Weekend News & Commentary — September 15–16, 2018
Andre Spicer argued in the Guardian this week that Amazon subjects its workers to “one of the most all-pervasive control systems in history.” The charge comes on the heels of news that Amazon holds a patent for worker cages on wheels. While the company dropped its plans for worker-cages, Spicer wrote that that company constantly tracks workers’ movements with hand-held computers and cameras, and that workers are held to unrealistic standards. Among other things, Spicer highlighted stories of Amazon workers who were urinating in bottles in order to hit their targets, and delivery drivers suing the company for hours of unpaid overtime.
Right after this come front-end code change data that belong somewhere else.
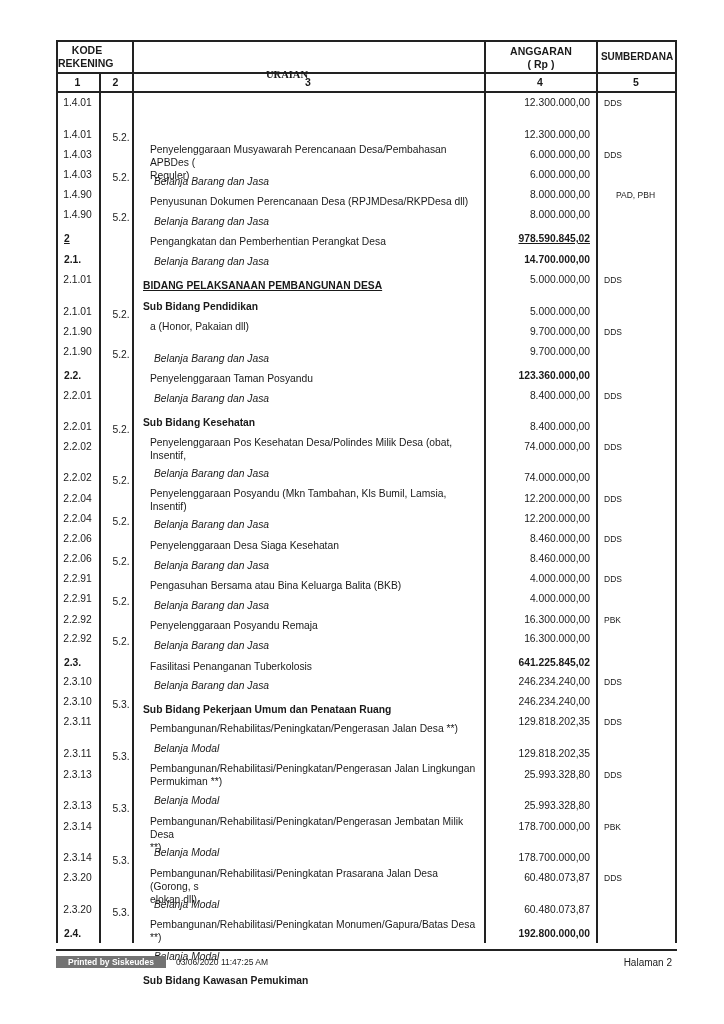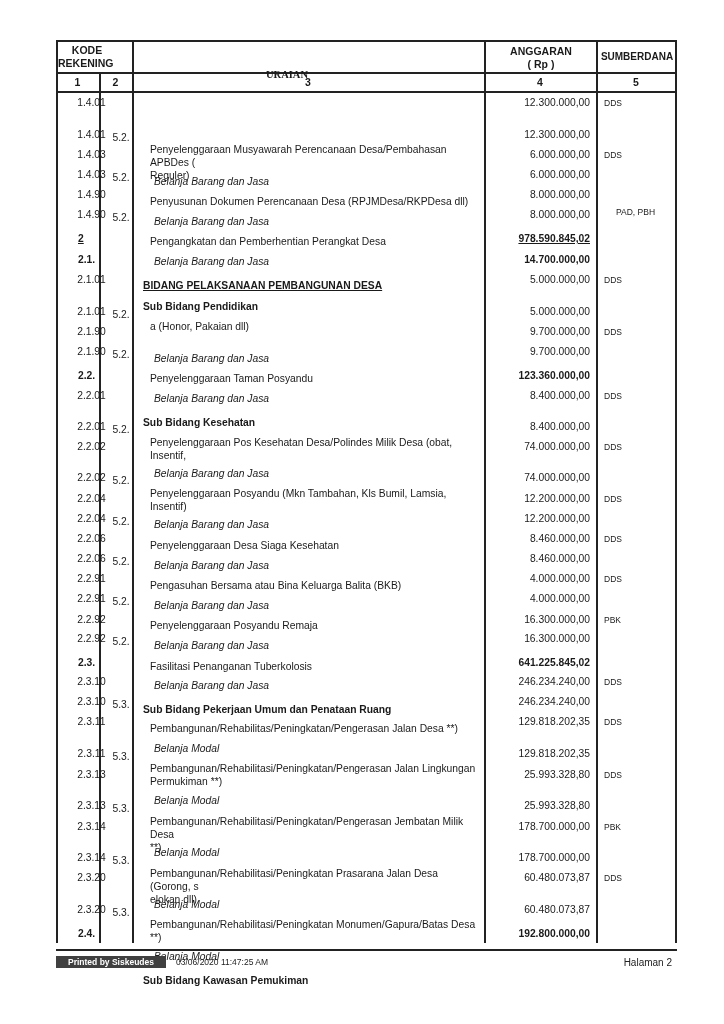--- a/index.html
+++ b/index.html
@@ -8,33 +8,33 @@
     .page { position: absolute; left: 0; top: 0; width: 724px; height: 1024px; }
 
     
     .vline { position: absolute; background: #222; width: 2px; }
     .hline { position: absolute; background: #222; height: 2px; }
 
     .hdr { position: absolute; font-weight: bold; font-size: 10.5px; text-align: center; line-height: 13px; }
     .hdr-num { position: absolute; font-weight: bold; font-size: 10.5px; text-align: center; }
 
     .row { position: absolute; left: 56px; width: 620px; font-size: 10.3px; line-height: 13px; }
-    .c1 { position: absolute; left: 0; width: 43px; text-align: center; margin-left: 14px; }
+    .c1 { position: absolute; left: 0; width: 43px; text-align: center; }
     .c2 { position: absolute; left: 48px; width: 34px; text-align: center; }
     .c3 { position: absolute; left: 94px; width: 330px; margin-top: 47px; }
     .c3.item { left: 94px; }
     .c3.sub { left: 98px; font-style: italic; }
     .c3.head { left: 87px; font-weight: bold; }
     .c4 { position: absolute; left: 430px; width: 104px; text-align: right; }
     .c5 { position: absolute; left: 548px; width: 70px; font-size: 8.5px; }
     .bold { font-weight: bold; }
     .under { text-decoration: underline; }
     .c1.left { text-align: left; left: 8px; }
 
-    .footer-bar { position: absolute; left: 56px; top: 956px; width: 110px; height: 12px; background: #404040;
+    .footer-bar { position: absolute; left: 56px; top: 956px; width: 110px; height: 12px; background: #737373;
                   color: #fff; font-weight: bold; font-size: 8.5px; line-height: 12px; text-align: center; }
     .footer-ts { position: absolute; left: 176px; top: 957px; font-size: 8.5px; color: #222; }
     .footer-page { position: absolute; right: 52px; top: 957px; font-size: 10px; color: #222; }
   </style>
 </head>
 <body>
 
 <div class="page">
 
   <div class="hline" style="left:56px; top:40px; width:621px;"></div>
@@ -104,21 +104,21 @@
         <div class="c4">6.000.000,00</div>
         <div class="c5" style="top: 1px;"></div>
       </div>
       <div class="row" style="top: 188px;">
         <div class="c1">1.4.90</div>
         <div class="c2"></div>
         <div class="c3 item">
           <div>Pengangkatan dan Pemberhentian Perangkat Desa</div>
         </div>
         <div class="c4">8.000.000,00</div>
-        <div class="c5" style="top: 18px; padding-left: 12px;">PAD, PBH</div>
+        <div class="c5" style="top: 1px; padding-left: 12px;">PAD, PBH</div>
       </div>
       <div class="row" style="top: 208px;">
         <div class="c1">1.4.90</div>
         <div class="c2" style="top: 3px;">5.2.</div>
         <div class="c3 sub">
           <div>Belanja Barang dan Jasa</div>
         </div>
         <div class="c4">8.000.000,00</div>
         <div class="c5" style="top: 1px;"></div>
       </div>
At least seven Google employees are resigning over the company’s complicity in online censorship perpetrated by the Chinese government, CNET reports. The resignations come after the Intercept revealed that the internet giant is developing a Chinese search app, code-named Dragonfly, that was designed to remove content that China’s authoritarian government views as sensitive, such as information about political dissidents, free speech, democracy, human rights, and peaceful protest. Last month, hundreds of Google employees signed a petition calling for transparency at the company and a say in company decision making. Most recently, the Intercept revealed that Dragonfly would link users’ searches to their personal phone numbers, making it easier for the Chinese government to connect queries directly to individual users.
138 Somali-American workers have secured a $1.6 million settlement in a civil rights dispute over taking prayer breaks at work, the Denver Post reports. The complaints were filed in 2015, when the workers walked off the job and were subsequently fired after being denied prayer breaks. Cargill Meat Solutions will pay $1.5 million and the Teamsters Local Union No. 455 will pay $153,000 in the dispute. Each worker will receive about $12,000 in the settlement.
Turkish police have detained hundreds of protesting workers over labor conditions at Istanbul’s new airport, Reuters reports. The airport is a massive project due to open next month, and is one of the showcase projects of a 15-year construction boom under President Erdogan. The current protests were sparked by a shuttle bus accident that injured 17 workers, but unions have long cited safety issues and poor working conditions at the jobsite. Estimates say the government detained between 400 and 500 workers for their protests.